🤖 AI Summary
This paper addresses the high computational cost of upper-level objective (hypergradient) evaluation in bilevel optimization, particularly when the lower-level problem is a large-scale empirical risk minimization. We propose and analyze a stochastic hypergradient estimation method. Under a weak assumption—that the lower-level update operator is expected-contractive—we establish, for the first time, an iteration complexity bound on the mean-square error of hypergradient estimation, relaxing classical requirements of strong monotonicity or exact lower-level optimization. Theoretically, the method enjoys provable convergence rates; empirically, it demonstrates superior computational efficiency and accuracy. Our key contributions are: (1) significantly weakening critical assumptions to broaden applicability; (2) providing the first stochastic hypergradient complexity analysis grounded in expected contraction; and (3) delivering a scalable, theoretically guaranteed algorithmic framework for large-scale bilevel learning.
📝 Abstract
Bilevel optimization problems are receiving increasing attention in machine learning as they provide a natural framework for hyperparameter optimization and meta-learning. A key step to tackle these problems in the design of optimization algorithms for bilevel optimization is the efficient computation of the gradient of the upper-level objective (hypergradient).

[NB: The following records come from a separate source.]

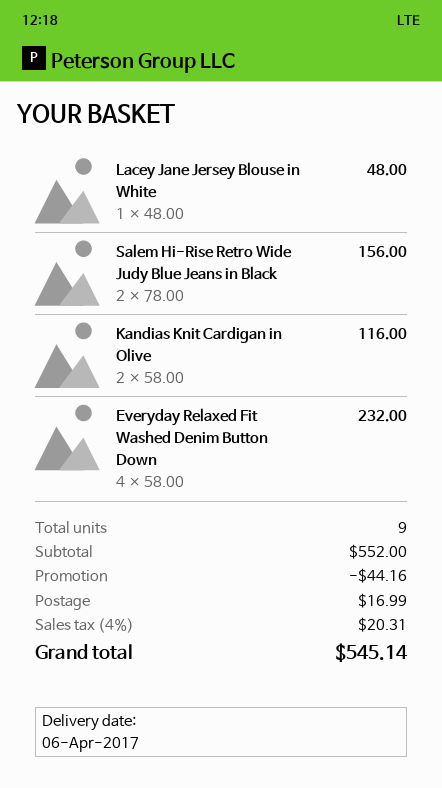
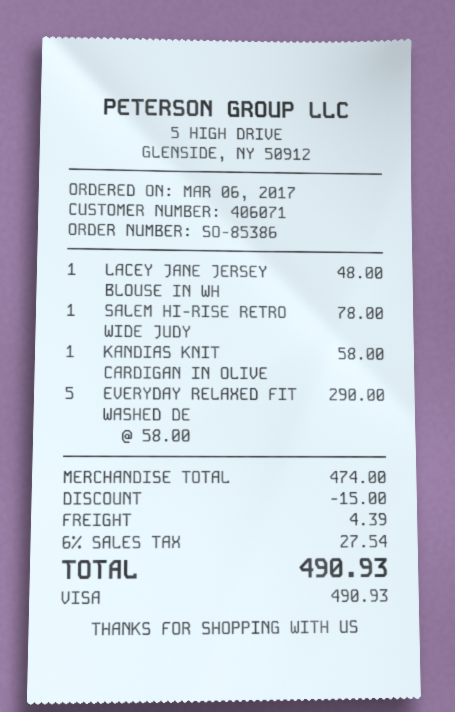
Salem Hi-Rise Retro Wide Judy Blue Jeans in Black: 2 x 78.00 = 156.00 -> 1 x 78.00 = 78.00
Kandias Knit Cardigan in Olive: 2 x 58.00 = 116.00 -> 1 x 58.00 = 58.00
Everyday Relaxed Fit Washed Denim Button Down: 4 x 58.00 = 232.00 -> 5 x 58.00 = 290.00
subtotal: 552.00 -> 474.00
discount: 44.16 -> 15.00
shipping: 16.99 -> 4.39
tax: 4% = 20.31 -> 6% = 27.54
total: 545.14 -> 490.93

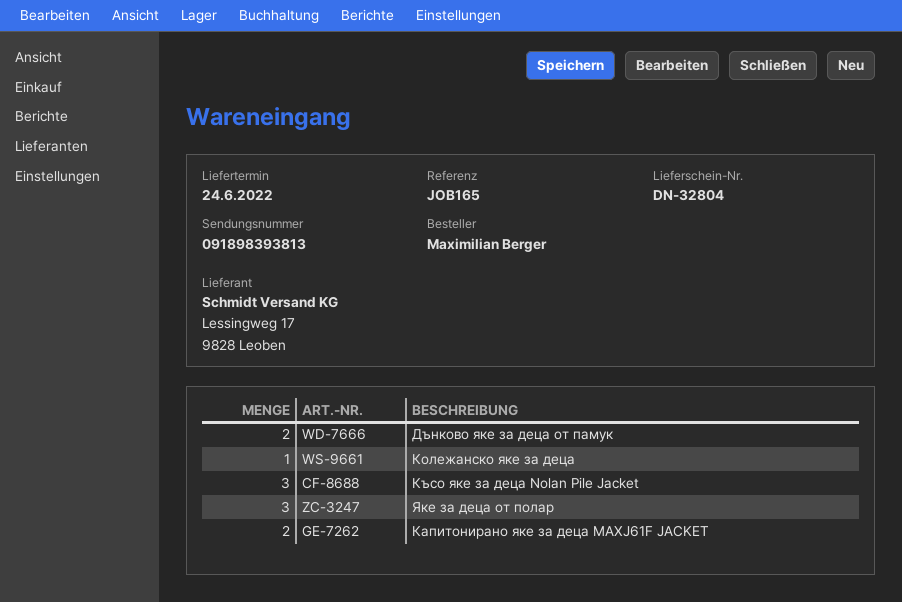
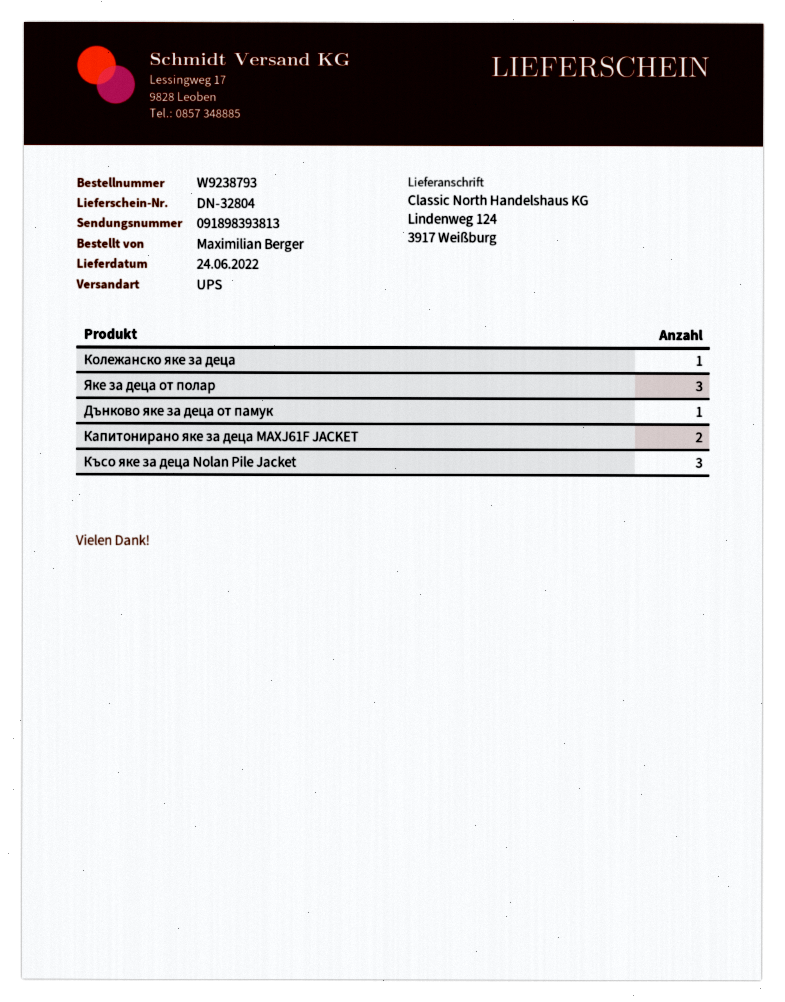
Дънково яке за деца от памук: 2 -> 1

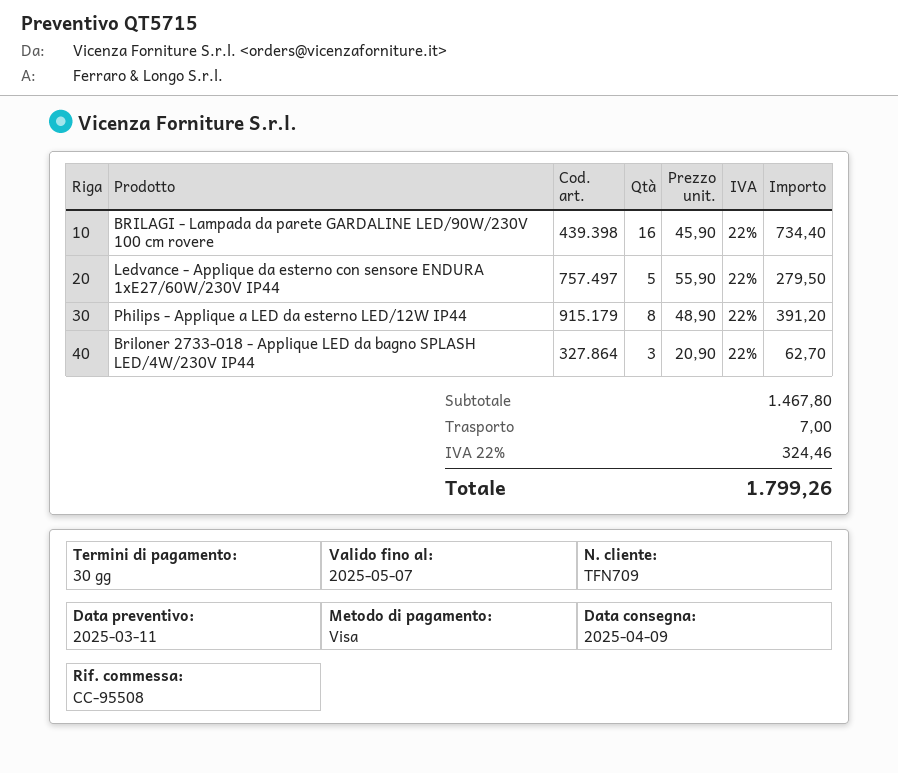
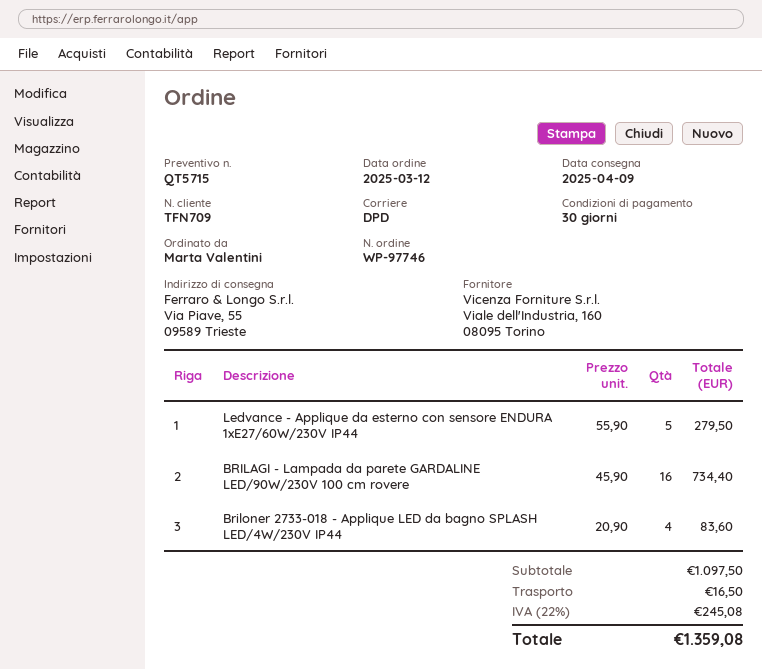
Philips - Applique a LED da esterno LED/12W IP44: 8 x 48.90 = 391.20 -> none
Briloner 2733-018 - Applique LED da bagno SPLASH LED/4W/230V IP44: 3 x 20.90 = 62.70 -> 4 x 20.90 = 83.60
subtotal: 1467.80 -> 1097.50
shipping: 7.00 -> 16.50
tax: 22% = 324.46 -> 22% = 245.08
total: 1799.26 -> 1359.08

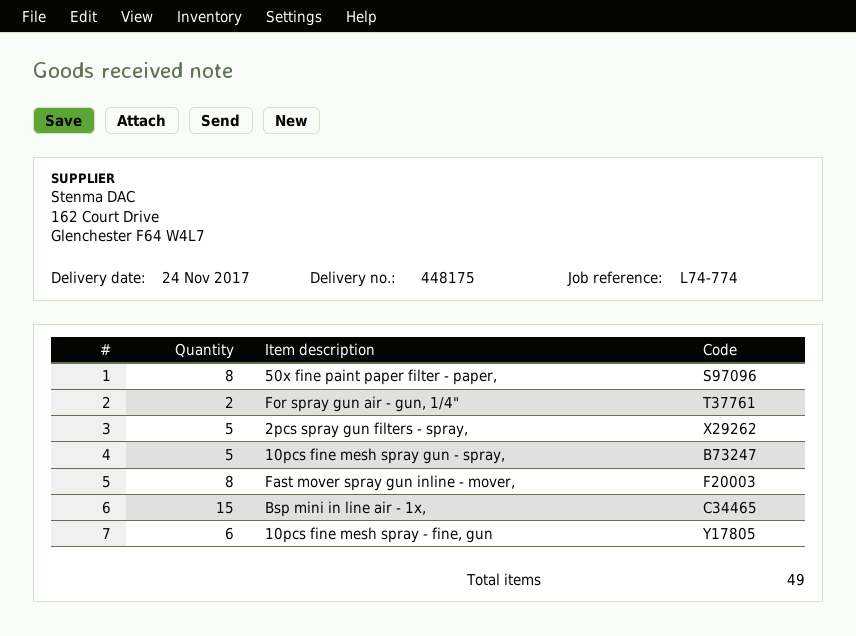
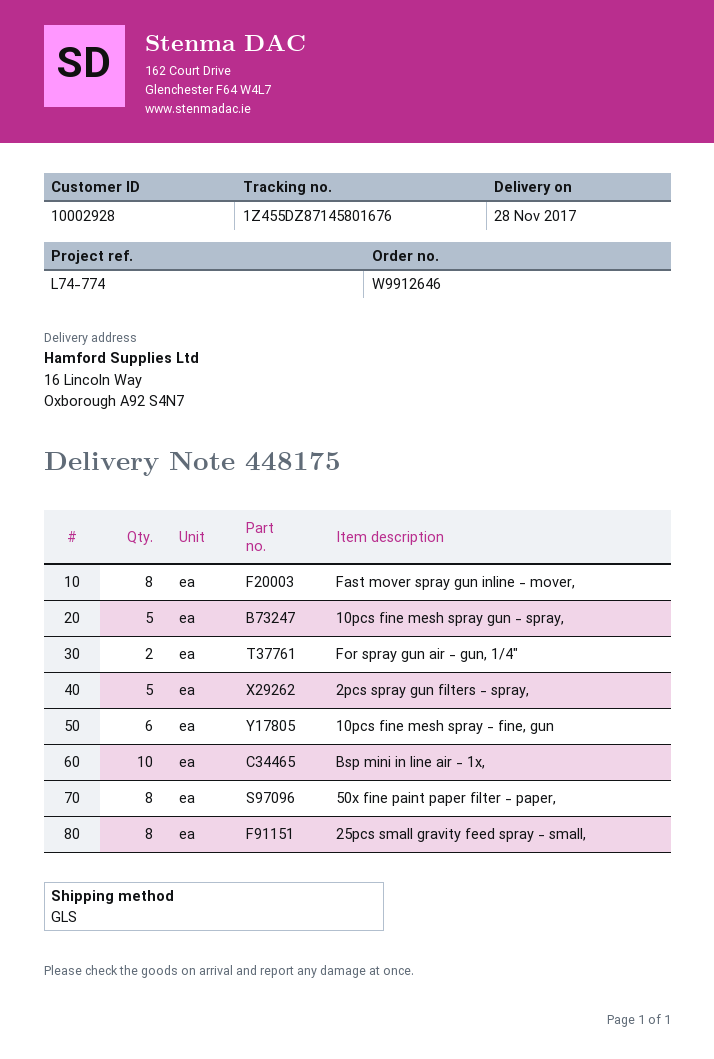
delivery date: 2017-11-24 -> 2017-11-28
Bsp mini in line air - 1x,: 15 -> 10
25pcs small gravity feed spray - small,: none -> 8

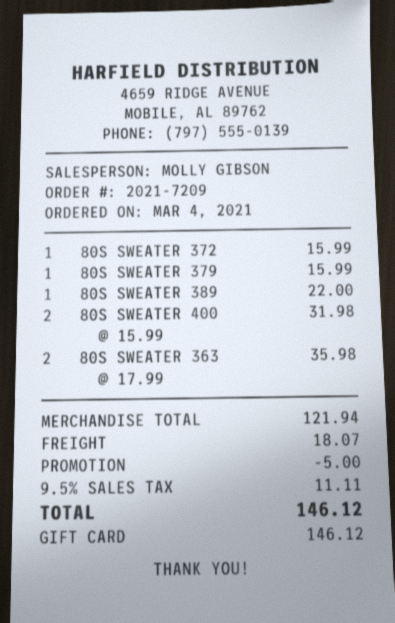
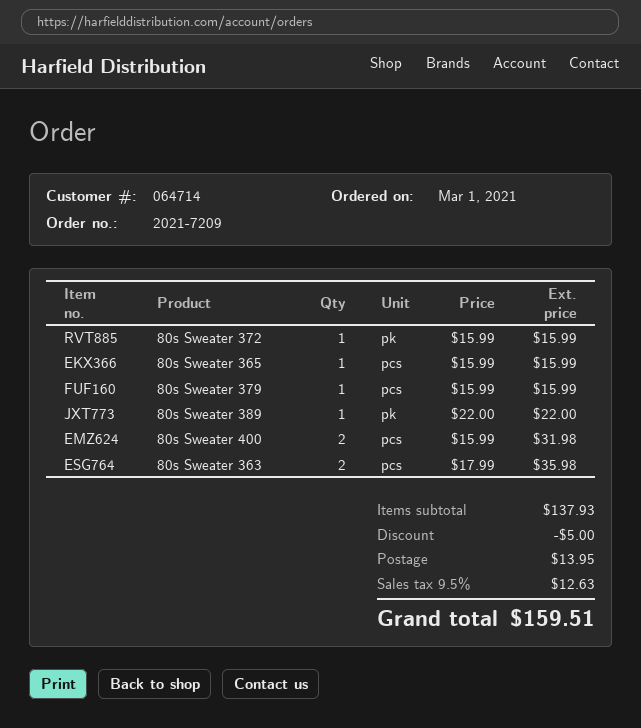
order date: 2021-03-04 -> 2021-03-01
80s Sweater 365: none -> 1 x 15.99 = 15.99
subtotal: 121.94 -> 137.93
shipping: 18.07 -> 13.95
tax: 9.5% = 11.11 -> 9.5% = 12.63
total: 146.12 -> 159.51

In this work, we study stochastic approximation schemes for the hypergradient, which are important when the lower-level problem is empirical risk minimization on a large dataset. We provide iteration complexity bounds for the mean square error of the hypergradient approximation, under the assumption that the lower-level problem is accessible only through a stochastic mapping which is a contraction in expectation. Preliminary numerical experiments support our theoretical analysis.